MATERIAL PROVIDED ->
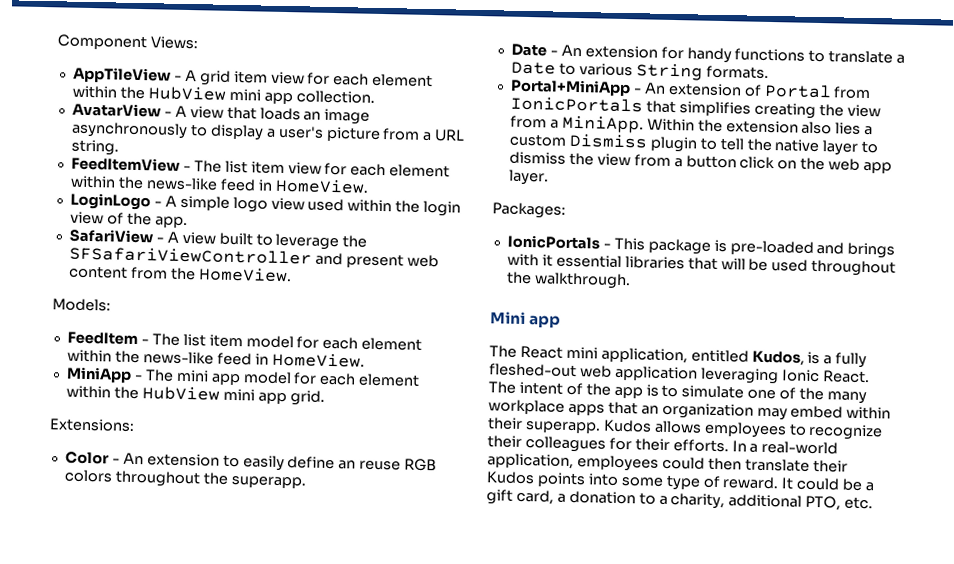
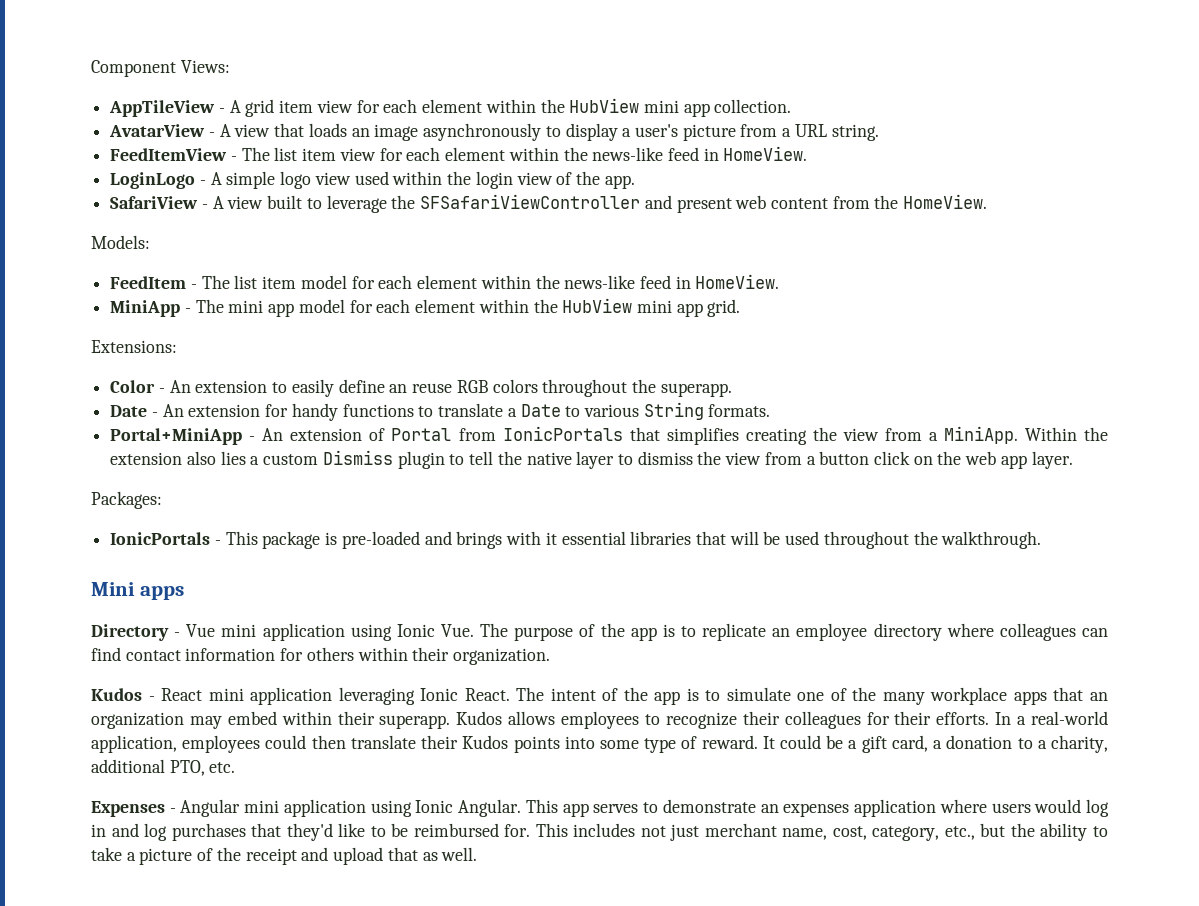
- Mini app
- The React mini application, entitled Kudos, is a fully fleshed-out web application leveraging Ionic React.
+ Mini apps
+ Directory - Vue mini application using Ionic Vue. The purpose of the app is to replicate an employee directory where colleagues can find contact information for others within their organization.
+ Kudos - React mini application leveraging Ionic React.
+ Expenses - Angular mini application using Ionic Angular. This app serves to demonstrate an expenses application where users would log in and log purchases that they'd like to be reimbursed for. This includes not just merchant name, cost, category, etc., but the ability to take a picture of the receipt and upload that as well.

* * *

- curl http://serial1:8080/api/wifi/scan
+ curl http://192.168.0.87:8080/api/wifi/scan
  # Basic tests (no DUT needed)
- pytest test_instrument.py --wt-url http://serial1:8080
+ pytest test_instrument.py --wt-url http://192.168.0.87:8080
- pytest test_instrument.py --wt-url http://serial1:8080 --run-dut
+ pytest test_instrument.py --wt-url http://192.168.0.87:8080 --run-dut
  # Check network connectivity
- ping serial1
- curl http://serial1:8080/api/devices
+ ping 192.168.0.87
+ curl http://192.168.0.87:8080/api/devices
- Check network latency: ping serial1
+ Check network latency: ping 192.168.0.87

PROBLEM TO SOLVE ->
Among the entries above, count the lines that contain the word "ping" and give the number by itself.

TASK ANSWER ->
4